Introduction
The Process Manager is the component responsible for launching and
controlling processes in the ATLAS/TDAQ system. Since
tdaq-01-07-00
it replaces the previous
pmg
package. The documentation describing the Process Manager
functionalities and features can be found in
doc/Design.doc.
A detailed description of all the classes can be found in
doxygen.
General Changes
- Any client application has to explicitly link the libraries processManagerClient and processManagerCore;
- The header files of the ProcessManager server part are no more
installed;
- Some constant definitions are moved to the defs.h header to make the code
cleaner;
- Removed the following no more used tests: LauncherTest, RMBridgeTest, SingletonQueryTest;
- ERS_WARNING macros removed everywhere (appropriate issues are
built);
- Removed the ctime
system calls becasuse not thread safe. Replaced with boost classes;
- Libraries have been a little ri-organized. Now 5 libraries
exists: libprocessManagerClient.so,
libprocessManagerCore.so, libprocessManagerDaemon.so, libprocessManagerLauncher.so, libprocessManagerServer.so.
Server Changes and Fixes
- boost mutexes and
threads replace the DFThread
implementation;
- The Partition object
is removed once the partition is no more present in IPC and all the started processes
in that partition exited;
- The Agent does not publish in IS for partitions in which no more
processes are running;
- The partition directory containing FIFOs and manifests is now removed
once the Partition object
itself has been deleted;
- Fixed a possible problem causing the RM resources to not be freed;
- Fixes to reduce the probability to have a lookup returning a
handle for a process which already exited (anyway the
lookup->get_process->status chain is recommended):
- If something goes wrong while starting a process the Application object is tagged as
invalid;
- The Application
object is now removed once the report thread exits (i.e., the associated process
exited). Previously the Application
object was removed once a new Application
was started;
- If the Application
is in the REQUESTED state for a period greater than a fixed timeout
(default is 120 seconds) the Application
is set invalid;
- If the pmglauncher is not started after the defined timeout
(default is 5 seconds) only a warning is sent. This avoids receiving
unexpected callbacks;
- Better handling of the situation in which the report thread
can not be started;
- Fixed problem when calling select
on the report FIFO;
- The directory where FIFOs
and manifest will be placed can now be passed to the ProcessManager via
an env variable: TDAQ_PMG_MANIFEST_AND_FIFOS_DIR;
- The manifest size has been increased to 32KB;
- The manifest is unmapped/unlinked if an exception occurs in
the Daemon::request_start() method;
- Fixed method to check if the pmglauncher is alive when running
in super-user mode (this was
causing the thread reading on the report FIFO to exit unexpectedly);
- Fixed misleading
error message in case of a failure when starting a process (see bug
#24946 reported in Savannah: error messages stating both ERROR and
SUCCESS);
- Added methods to get a list of all the running processes (or
within a partition);
- Better implementation of actions killing multiple processes (kill_partitition, kill_all);
- Dumping the manifest content in case of errors while trying to
start a process;
- Looking in all the directory structure (i.e., /tmp/ProcessManager/<user
name>) when trying to find existing manifests and FIFOs and
reconnecting to already running launchers.

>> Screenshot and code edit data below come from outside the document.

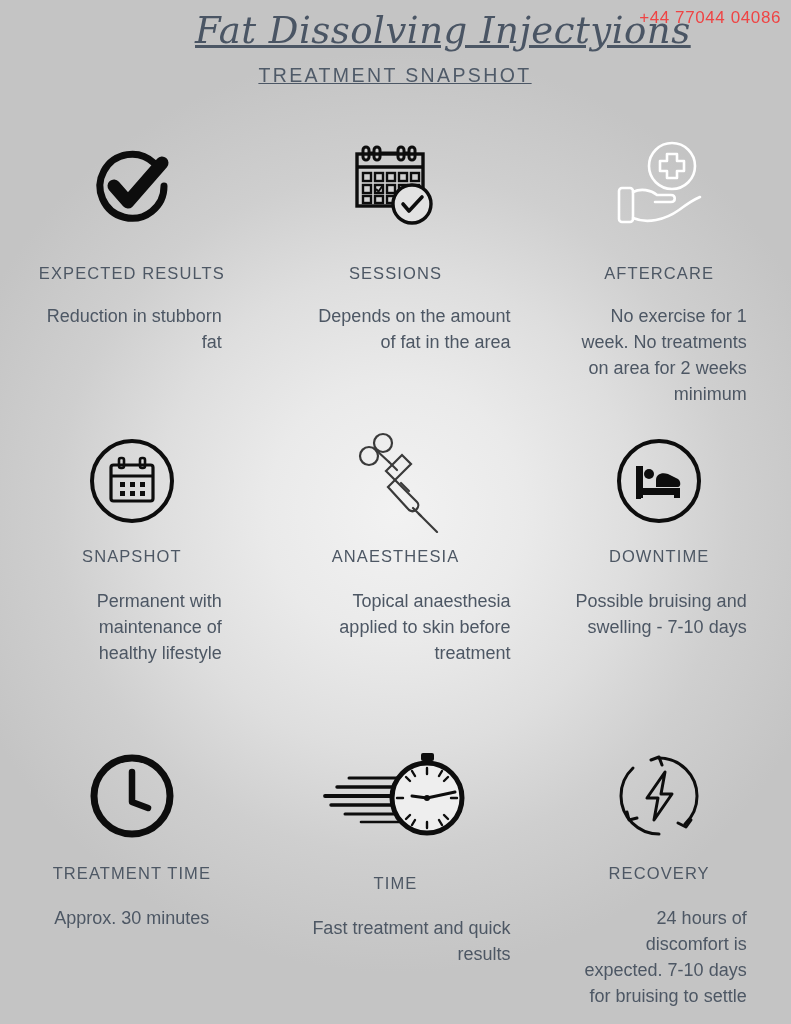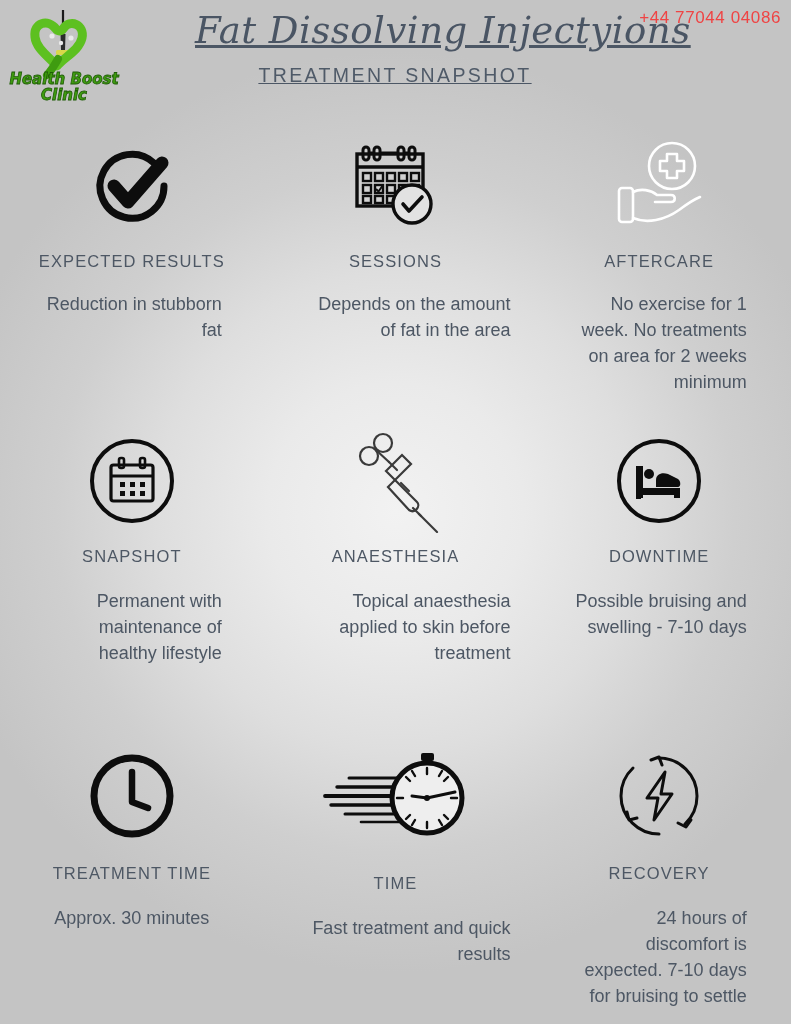--- a/index.html
+++ b/index.html
@@ -144,27 +144,6 @@
 
 <div class="header">
 
-  <div class="logo">
-    <svg width="118" height="100" viewBox="0 0 118 100">
-
-      <path d="M57 6 L57 32" stroke="#1a1a1a" stroke-width="2.2" fill="none"></path>
-      <path d="M54.5 30 L59.5 30 L59 46 L55 46 Z" fill="#2b2b2b"></path>
-      <rect x="50" y="46" width="14" height="5" rx="1.5" fill="#d8d84a"></rect>
-
-      <path d="M50 25 C42 14, 27 19, 29 33 C30 44, 42 52, 51 62
-               C58 53, 73 47, 76 34 C79 21, 64 14, 57 25
-               C55.5 27.5, 51.5 27.5, 50 25 Z" fill="none" stroke="#5dc020" stroke-width="9" stroke-linejoin="round"></path>
-      <path d="M52 55 C47 64, 44 68, 41 71" stroke="#3f9c10" stroke-width="8" fill="none" stroke-linecap="round"></path>
-      <circle cx="46" cy="32" r="2.6" fill="#eaeaea"></circle>
-      <circle cx="65" cy="34" r="2.6" fill="#eaeaea"></circle>
-      <circle cx="55" cy="39" r="2.2" fill="#eaeaea"></circle>
-
-      <g>
-        <text x="58" y="80" text-anchor="middle" font-family="DejaVu Sans, sans-serif" font-size="15" font-weight="bold" font-style="italic" fill="#3f9c10" stroke="#1f5c07" stroke-width="0.8">Health Boost</text>
-        <text x="58" y="96" text-anchor="middle" font-family="DejaVu Sans, sans-serif" font-size="15" font-weight="bold" font-style="italic" fill="#3f9c10" stroke="#1f5c07" stroke-width="0.8">Clinic</text>
-      </g>
-    </svg>
-  </div>
 
   <div class="title-block">
     <div class="script-title">Fat Dissolving Injectyions</div>

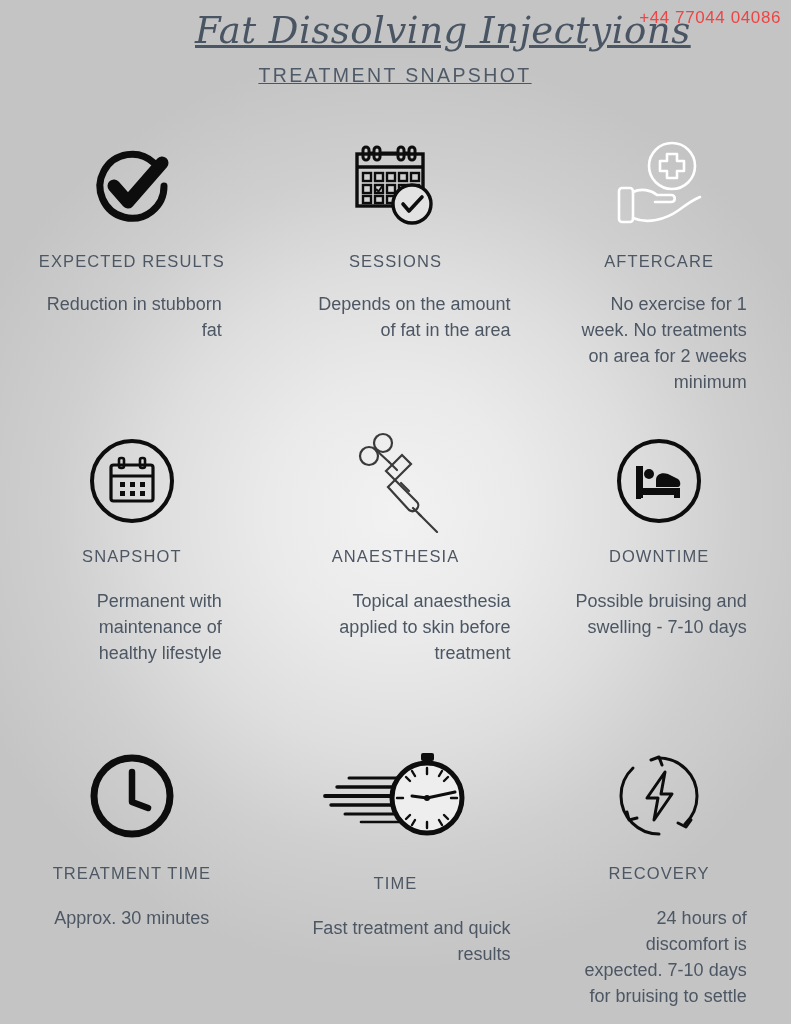--- a/index.html
+++ b/index.html
@@ -108,7 +108,7 @@
   .icon-wrap svg { display: block; }
 
   .cell-title {
-    margin-top: 10px;
+    margin-top: 22px;
     font-size: 16.5px;
     letter-spacing: 1.1px;
     font-weight: 400;

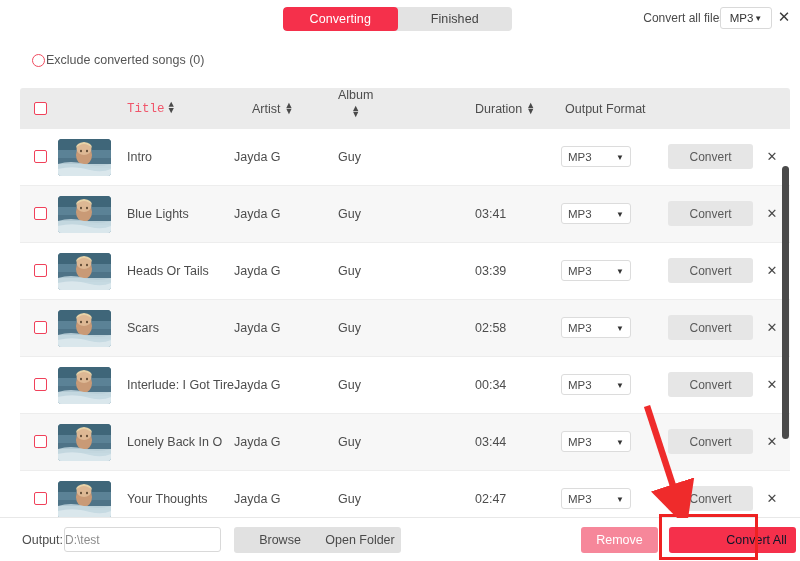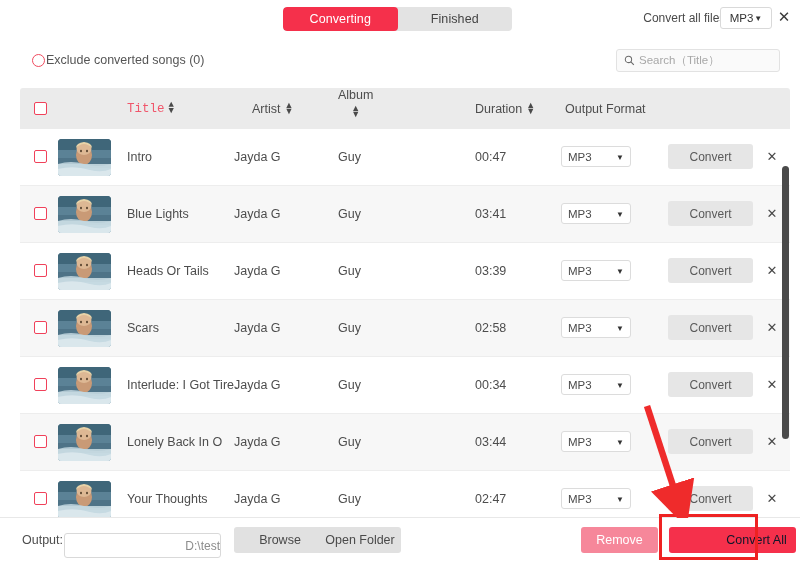--- a/index.html
+++ b/index.html
@@ -321,13 +321,6 @@
     <span class="exclude-label">Exclude converted songs (0)</span>
   </div>
 
-  <div class="searchbox">
-    <svg class="search-glyph" viewBox="0 0 16 16">
-      <circle cx="6.5" cy="6.5" r="4.6" fill="none" stroke="#6b6b6b" stroke-width="1.5"></circle>
-      <line x1="10" y1="10" x2="14.3" y2="14.3" stroke="#6b6b6b" stroke-width="1.6"></line>
-    </svg>
-    <span class="search-ph">Search（Title）</span>
-  </div>
 
   <div class="tablewrap">
 

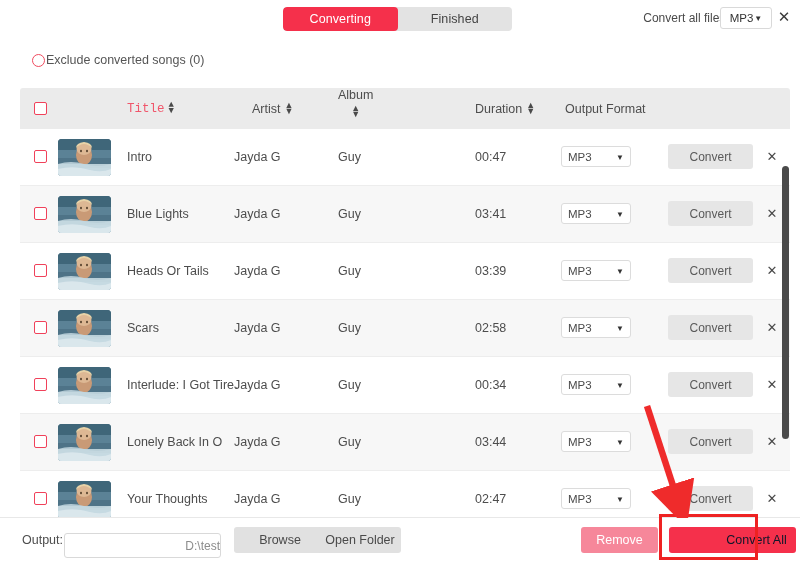--- a/index.html
+++ b/index.html
@@ -386,7 +386,6 @@
     <span class="cell c-title">Intro</span>
     <span class="cell c-artist">Jayda G</span>
     <span class="cell c-album">Guy</span>
-    <span class="cell c-dur">00:47</span>
     <span class="fmt-cell">
       <span>MP3</span>
       <span class="caret">▼</span>

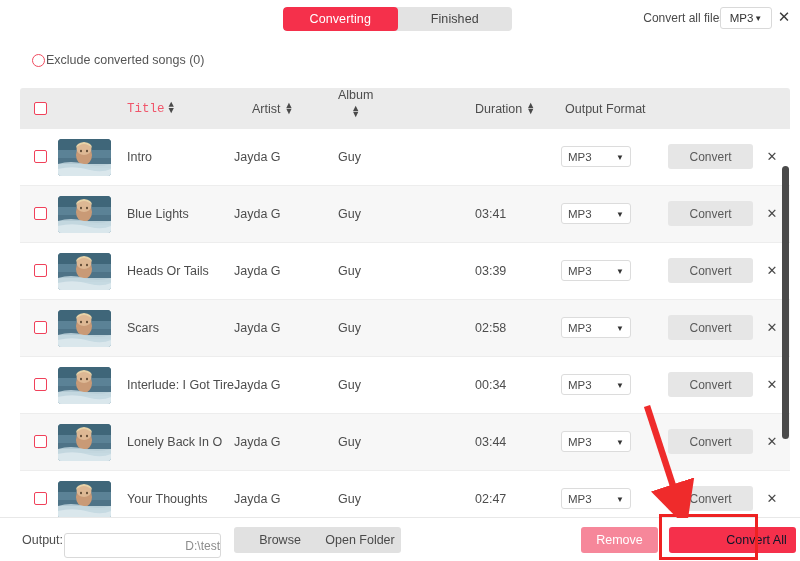--- a/index.html
+++ b/index.html
@@ -233,13 +233,13 @@
     font-size: 12.5px; color: #4d4d4d;
   }
   .out-input {
-    position: absolute; left: 64px; top: 15px;
+    position: absolute; left: 64px; top: 9px;
     width: 157px; height: 25px;
     background: #ffffff;
     border: 1px solid #d9d9d9;
     border-radius: 3px;
     box-sizing: border-box;
-    display: flex; align-items: center; justify-content: flex-end;
+    display: flex; align-items: center; justify-content: flex-start;
     font-size: 12px; color: #8c8c8c;
     cursor: text;
   }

Client Interface Changes and
Fixes
- DFMutex mutex
implementation has been replaced by the boost one;
- Now the Process::unlink()
method can be called by the Process
object even within the callback. In the previous implementation this
caused a deadlock. The Process::unlink()
method un-registers the callback and it could be called once a callback
is received because the process exited;
- The Process object is
removed internally (by a separate thread) once the process is no more
running and in unlinked. So consider the unlink as a delete. Once you unlink you should
no more use that Process
pointer;
- The Process::is_running()
method exited(). This is
better since the method checks if the process in in one of the end
states;
- The p_state_t enum
(contating all the process states) has been removed. There is no need
to have a second enum since it is already defined in idl. The defs.h header file contains some
useful typedef;
- The structure describing the process status is now initialized
as soon as the process is started. Previously this was done when the
first callback arrived. This is much safer;
- The only Process
class constructor takes a Proxy
as the only arguments. In this way the Proxy must be already there when a
new Process is created;
- The ProcessDescriptionList
class has been removed;
- The Singleton::start_finished
method now builds the Process
object too;
- Proper exceptions are raised in case of error while sending
signals to processes;
- Added two more lookup
methods to the Singleton class
allowing to ask all the agents published in IPC or only a list of them;
- Added askRunningProcesses
methods to the Singleton class to get list of process runnin on a host
or within a partition;
- Moved some periodic messages from WARNING to DEBUG.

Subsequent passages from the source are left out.